• [Task brief]:
Using the entries below, write out the line with "by Abir Hasan", the line with "or suggest improvements!", and every line in between, exactly as each is written.

• [Record set]:
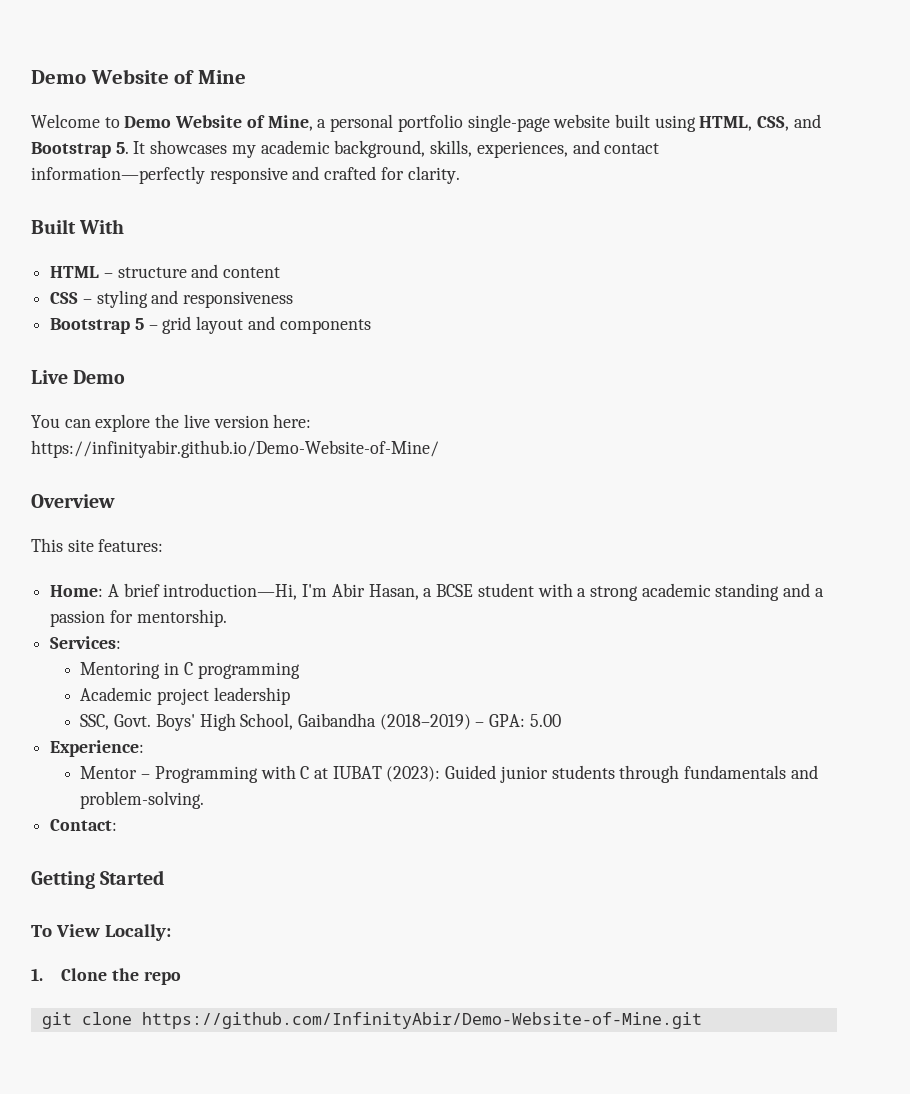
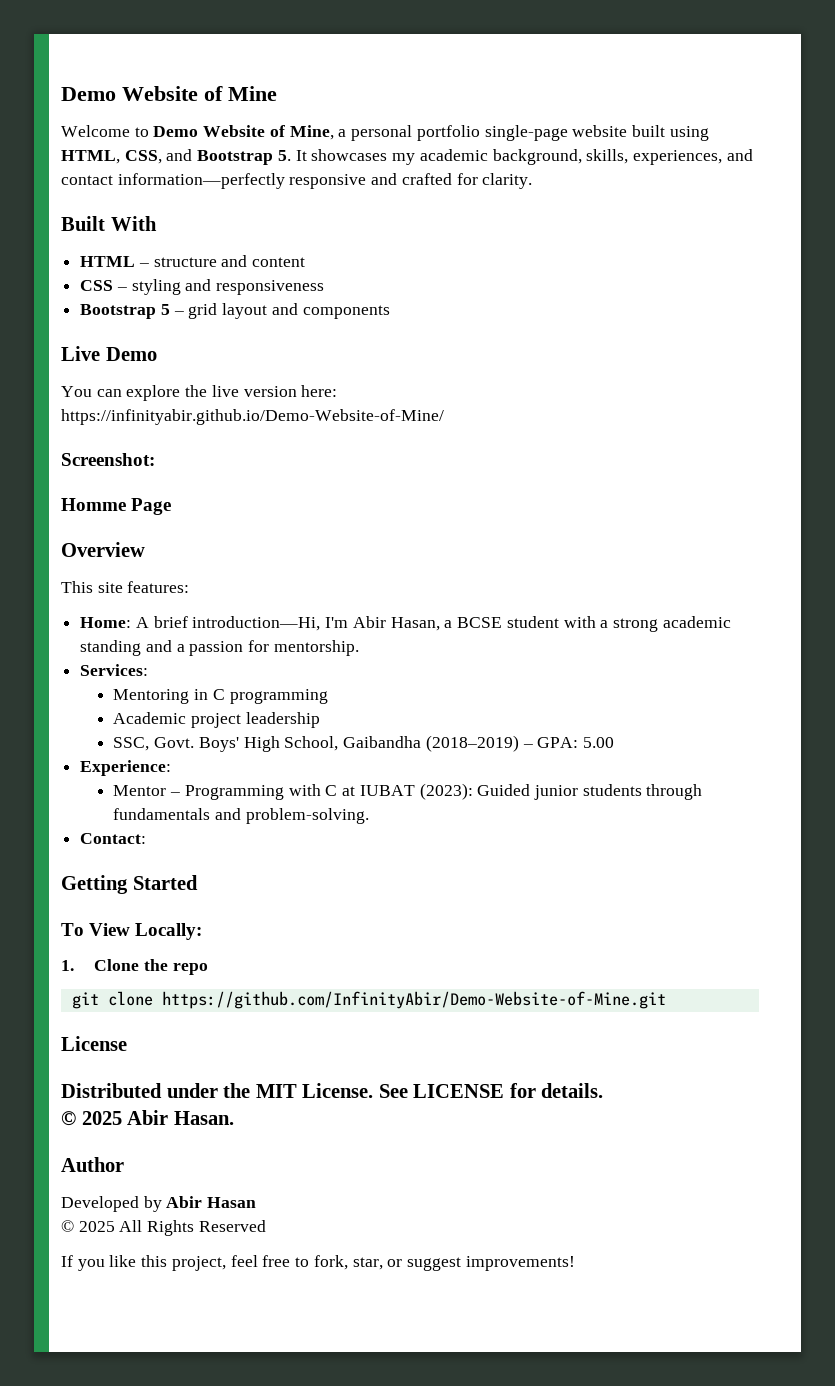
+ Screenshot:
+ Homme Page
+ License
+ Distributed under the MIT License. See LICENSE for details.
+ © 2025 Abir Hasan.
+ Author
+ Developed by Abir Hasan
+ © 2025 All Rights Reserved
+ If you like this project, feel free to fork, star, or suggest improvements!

...

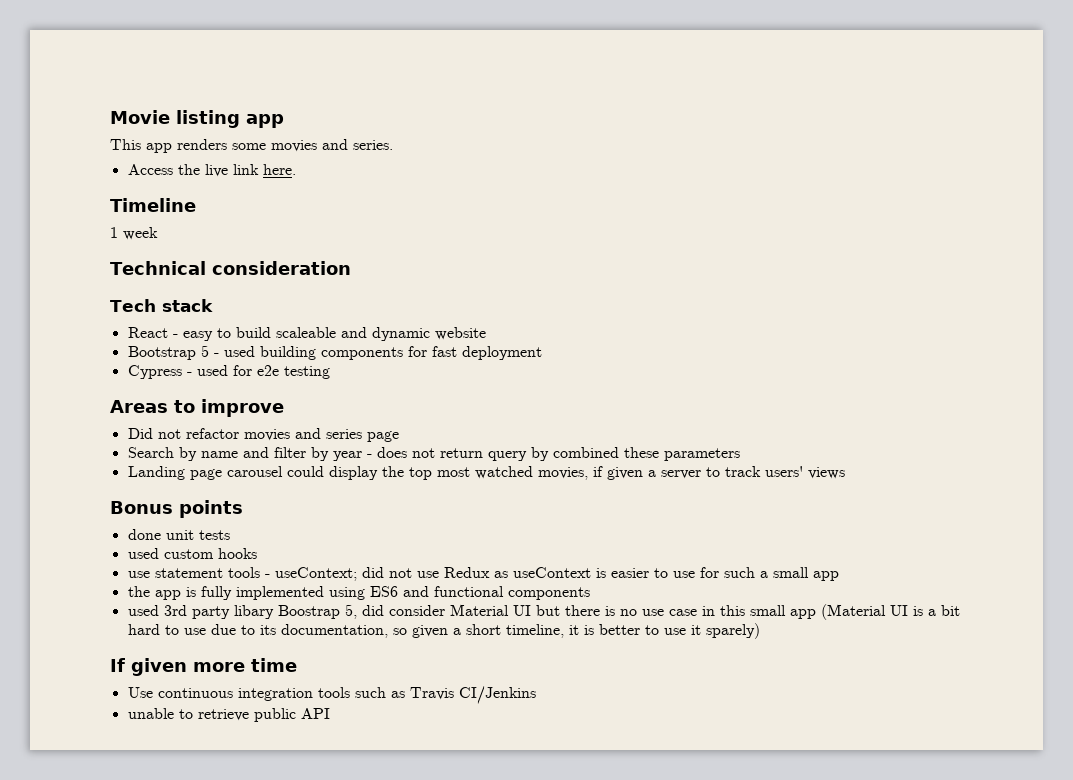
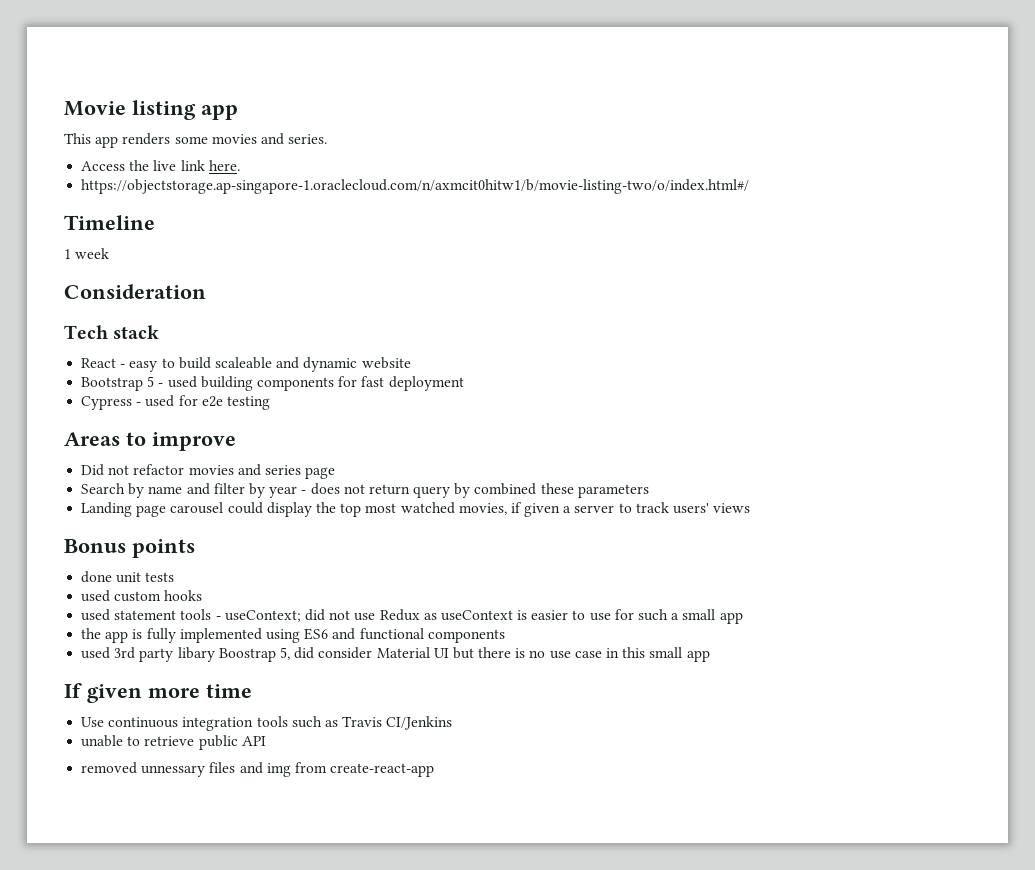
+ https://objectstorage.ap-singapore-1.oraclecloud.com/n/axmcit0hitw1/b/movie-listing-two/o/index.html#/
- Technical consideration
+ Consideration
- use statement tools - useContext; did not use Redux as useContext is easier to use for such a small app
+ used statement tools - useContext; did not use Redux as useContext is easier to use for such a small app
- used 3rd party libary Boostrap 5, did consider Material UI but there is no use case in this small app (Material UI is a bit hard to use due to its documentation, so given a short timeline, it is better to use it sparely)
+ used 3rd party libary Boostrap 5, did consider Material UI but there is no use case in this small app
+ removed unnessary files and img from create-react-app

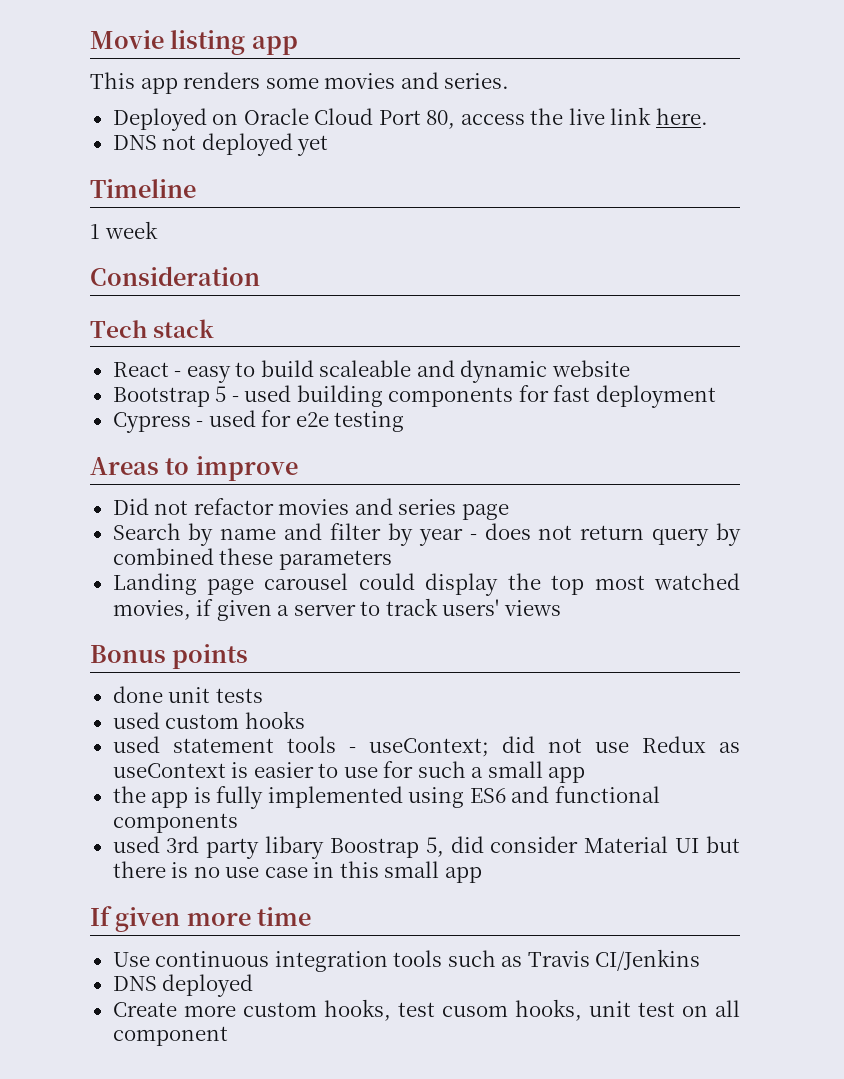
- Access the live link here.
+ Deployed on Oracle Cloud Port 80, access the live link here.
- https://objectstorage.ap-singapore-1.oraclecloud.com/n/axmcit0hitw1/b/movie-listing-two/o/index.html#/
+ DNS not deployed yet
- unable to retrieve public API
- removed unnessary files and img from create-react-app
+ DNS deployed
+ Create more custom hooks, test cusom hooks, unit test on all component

---

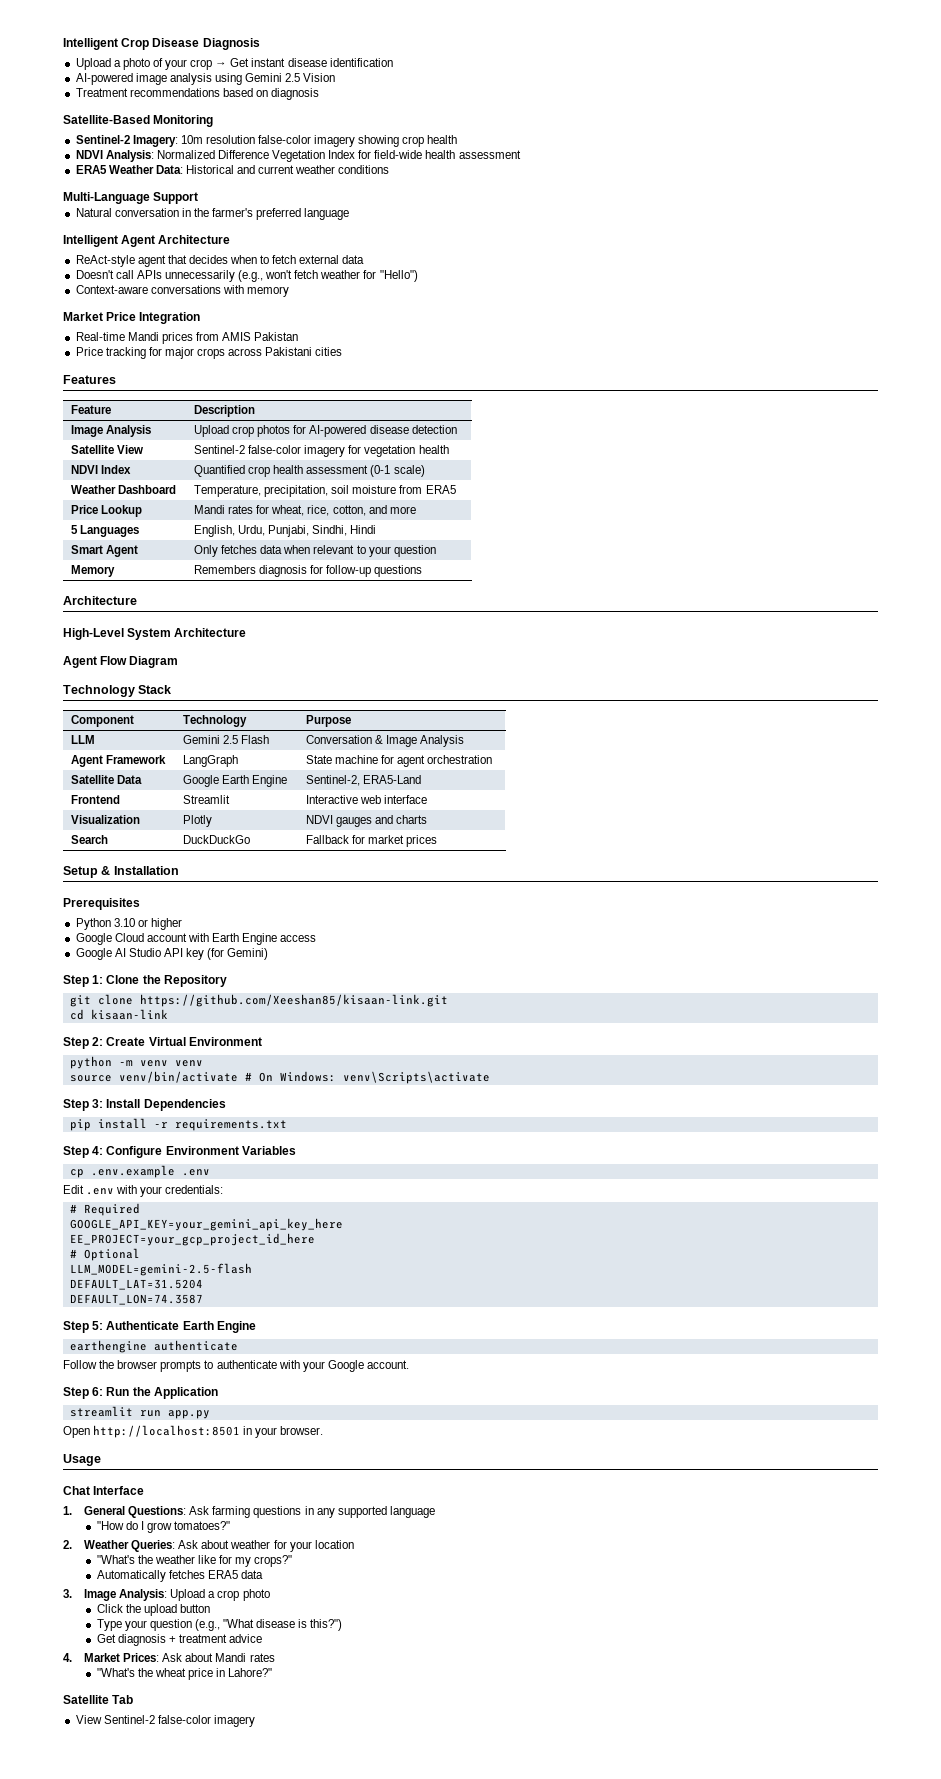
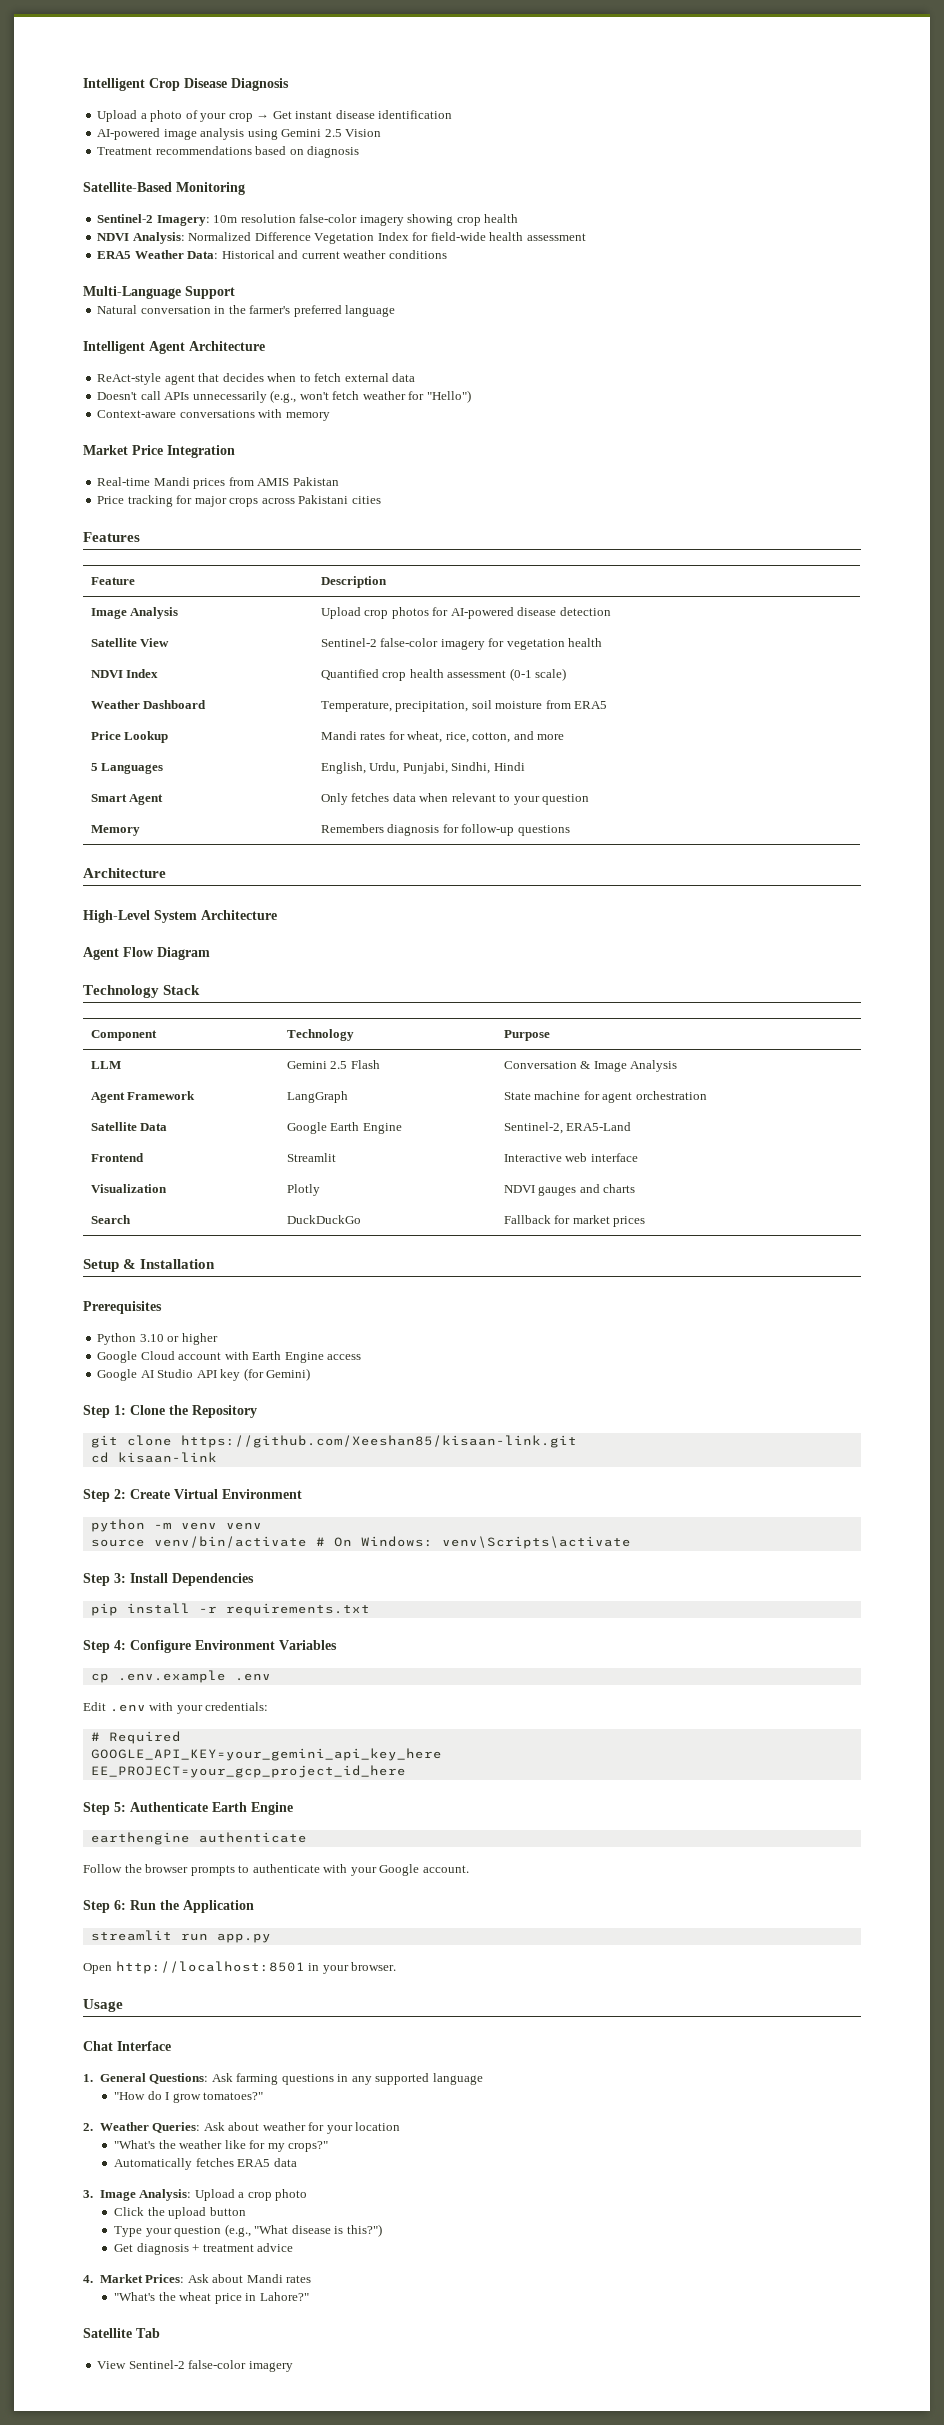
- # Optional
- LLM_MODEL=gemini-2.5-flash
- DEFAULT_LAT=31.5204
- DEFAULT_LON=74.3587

• [Written solution]:
+ Developed by Abir Hasan
+ © 2025 All Rights Reserved
+ If you like this project, feel free to fork, star, or suggest improvements!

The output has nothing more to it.